Le Maroc réactive l’accord de sécurité avec l’Espagne

Le Maroc réactive l’accord de sécurité avec l’Espagne




Le Royaume du Maroc vient de réactiver l’accord de sécurité avec l’Espagne qui était maintenu gelé trois ans durant à cause des relations pas à leur summum avec le gouvernement de Pedro Sanchez et d’un agenda complexe et autres circonstances que les deux royaumes préfèrent par les temps qui courent classer dans les oubliettes.

L’accord avait été conclu le 13 février 2019, à Rabat, par le ministre de l’Intérieur, Fernando Grande-Marlaska, et son homologue marocain, Abdelouafi Laftit rapporte le quotidien ABC dans sa dernière édition.

À peine entré en vigueur l’accord avait été bloqué ou mis en veilleuse au milieu de la plus grande crise diplomatique entre l’Espagne et le Maroc.

Ces récentes modalités d’entrée en vigueur démontrent la coïncidence avec la nouvelle approche de l’exécutif espagnol et de Pedro Sanchez.

En effet, est-il dit, le Royaume du Maroc a débloqué l’accord, qui lui permettra d’entrer en vigueur le 30 avril, tel que publié dans le BOE (Bulletin Officiel).





L’accord de coopération dans la lutte contre la criminalité prévoit la lutte contre 18 types d’actes criminels : Terrorisme, y compris collaboration et financement, Crimes contre la vie et l’intégrité physique des personnes, Détention illégale et enlèvement, Crimes contre la propriété, Le trafic illicite de stupéfiants, de substances psychotropes et de précurseurs, Traite des êtres humains et immigration clandestine, L’exploitation sexuelle de mineurs et la production, la distribution ou la possession de matériel à contenu pornographique avec la participation de mineurs, Extorsion, Vol, trafic et commerce illégal d’armes, de munitions, d’explosifs, de substances radioactives, de matières biologiques et nucléaires, de produits à double usage et d’autres substances dangereuses.

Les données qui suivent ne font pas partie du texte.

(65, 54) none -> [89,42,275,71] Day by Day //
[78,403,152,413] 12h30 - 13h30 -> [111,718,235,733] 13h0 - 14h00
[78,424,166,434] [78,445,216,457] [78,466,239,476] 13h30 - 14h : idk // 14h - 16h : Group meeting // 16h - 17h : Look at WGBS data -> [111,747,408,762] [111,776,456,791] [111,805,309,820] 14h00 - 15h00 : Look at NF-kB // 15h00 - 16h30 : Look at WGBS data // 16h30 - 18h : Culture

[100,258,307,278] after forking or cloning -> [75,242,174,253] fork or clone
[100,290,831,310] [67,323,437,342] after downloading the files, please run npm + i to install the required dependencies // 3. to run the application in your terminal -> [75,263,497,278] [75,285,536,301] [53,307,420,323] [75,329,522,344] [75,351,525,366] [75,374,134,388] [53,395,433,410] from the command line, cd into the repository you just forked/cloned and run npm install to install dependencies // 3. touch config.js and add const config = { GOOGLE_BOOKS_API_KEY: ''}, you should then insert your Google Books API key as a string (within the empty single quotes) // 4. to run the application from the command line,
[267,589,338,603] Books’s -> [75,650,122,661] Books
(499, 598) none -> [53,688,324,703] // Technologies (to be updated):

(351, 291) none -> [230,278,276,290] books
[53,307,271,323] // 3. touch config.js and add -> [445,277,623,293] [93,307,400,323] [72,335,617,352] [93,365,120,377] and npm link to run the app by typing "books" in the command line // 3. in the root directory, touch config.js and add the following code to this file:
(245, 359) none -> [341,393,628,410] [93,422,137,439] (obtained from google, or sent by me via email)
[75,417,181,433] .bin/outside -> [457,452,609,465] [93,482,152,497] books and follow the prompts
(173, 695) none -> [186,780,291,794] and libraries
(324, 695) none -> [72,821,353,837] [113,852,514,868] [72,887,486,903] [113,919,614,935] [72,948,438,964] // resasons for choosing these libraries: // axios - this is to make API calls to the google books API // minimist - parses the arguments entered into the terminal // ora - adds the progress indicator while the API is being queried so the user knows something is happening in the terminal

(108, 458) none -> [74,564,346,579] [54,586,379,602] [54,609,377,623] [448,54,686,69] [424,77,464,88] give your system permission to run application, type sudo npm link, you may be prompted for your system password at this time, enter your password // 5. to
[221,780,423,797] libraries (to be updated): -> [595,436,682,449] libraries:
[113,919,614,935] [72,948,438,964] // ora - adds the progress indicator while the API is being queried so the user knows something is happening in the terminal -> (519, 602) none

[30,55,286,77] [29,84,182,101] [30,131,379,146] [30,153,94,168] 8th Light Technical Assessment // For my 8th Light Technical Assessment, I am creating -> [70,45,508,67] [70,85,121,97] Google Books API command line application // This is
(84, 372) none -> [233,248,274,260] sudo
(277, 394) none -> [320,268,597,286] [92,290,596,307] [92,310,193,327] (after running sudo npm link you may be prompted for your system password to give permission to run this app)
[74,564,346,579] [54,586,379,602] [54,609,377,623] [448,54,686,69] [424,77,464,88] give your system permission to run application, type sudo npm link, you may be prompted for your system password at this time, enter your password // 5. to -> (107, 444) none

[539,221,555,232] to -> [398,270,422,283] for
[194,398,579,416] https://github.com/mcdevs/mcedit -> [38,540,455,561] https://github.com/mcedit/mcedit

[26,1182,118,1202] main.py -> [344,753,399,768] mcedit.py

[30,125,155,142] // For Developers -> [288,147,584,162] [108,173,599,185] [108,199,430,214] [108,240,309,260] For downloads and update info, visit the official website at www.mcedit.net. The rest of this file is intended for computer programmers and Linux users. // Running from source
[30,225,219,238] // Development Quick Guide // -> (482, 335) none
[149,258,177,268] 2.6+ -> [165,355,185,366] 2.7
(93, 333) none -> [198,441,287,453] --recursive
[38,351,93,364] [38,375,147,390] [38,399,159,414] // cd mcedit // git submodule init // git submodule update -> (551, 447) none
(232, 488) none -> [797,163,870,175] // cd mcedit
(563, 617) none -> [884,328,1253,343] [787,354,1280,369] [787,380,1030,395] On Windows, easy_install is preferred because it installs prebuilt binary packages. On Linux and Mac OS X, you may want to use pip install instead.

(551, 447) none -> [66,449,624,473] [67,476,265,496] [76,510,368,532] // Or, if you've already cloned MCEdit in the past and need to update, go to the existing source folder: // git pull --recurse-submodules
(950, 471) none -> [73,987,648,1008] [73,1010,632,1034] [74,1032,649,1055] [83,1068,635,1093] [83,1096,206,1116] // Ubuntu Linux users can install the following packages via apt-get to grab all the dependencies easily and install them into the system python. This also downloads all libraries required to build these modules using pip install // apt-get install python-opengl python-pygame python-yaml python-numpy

Il est également indiqué dans l’accord : Blanchiment d’argent et transactions financières illégales, Crimes dans le domaine économique et financier, monnaie contrefaite, Contrefaçon et altération des moyens de paiement et des titres, ainsi que leur diffusion et leur utilisation, Délits contre des objets à caractère culturel ayant une valeur historique, ainsi que vol et trafic illégal d’œuvres d’art et d’objets anciens, Vol, commerce illicite et falsification et usage frauduleux de documents de véhicules à moteur, Faux et usage illégal de documents d’identité, Crimes commis par le biais de systèmes informatiques, Crimes contre les ressources naturelles et l’environnement.

L’accord prévoit en outre l’échange d’informations et la fourniture d’une assistance dans l’activité opérationnelle d’enquête dans l’identification et la recherche des personnes disparues, l’enquête et la recherche des personnes ayant commis ou étant soupçonnées d’avoir commis des crimes sur le territoire de l’une ou l’autre des parties pour l’enquête desquelles elles sont compétentes, ainsi que de leurs complices, l’identification des cadavres et des personnes d’intérêt policier, de rechercher sur le territoire de l’une des parties des objets, effets ou instruments provenant du crime ou ayant servi à sa commission à la demande de l’autre partie, le financement d’activités criminelles.




Il y aura également une collaboration pour l’échange d’informations sur la situation générale et les tendances de la criminalité dans les deux Etats respectifs ou l’utilisation de la technologie criminelle, ainsi que les méthodes et moyens d’enquête criminelle, l’échange de brochures, de publications et les résultats des enquêtes la recherche scientifique dans les domaines faisant l’objet du présent accord.

« Chacune des parties peut rejeter, en tout ou en partie, ou mettre des conditions à la réalisation de la demande d’aide ou d’information, si elle considère que la réalisation de la demande représente une menace pour sa souveraineté ou sa sécurité nationale ou qu’elle est en contradiction avec les principes fondamentaux de son ordre juridique ou avec d’autres intérêts essentiels », est-il encore souligné.

Le présent Accord est stipulé pour une durée indéterminée et restera en vigueur tant que l’une des deux parties ne le dénonce pas par la voie diplomatique. Si signalé, six mois après réception de la note.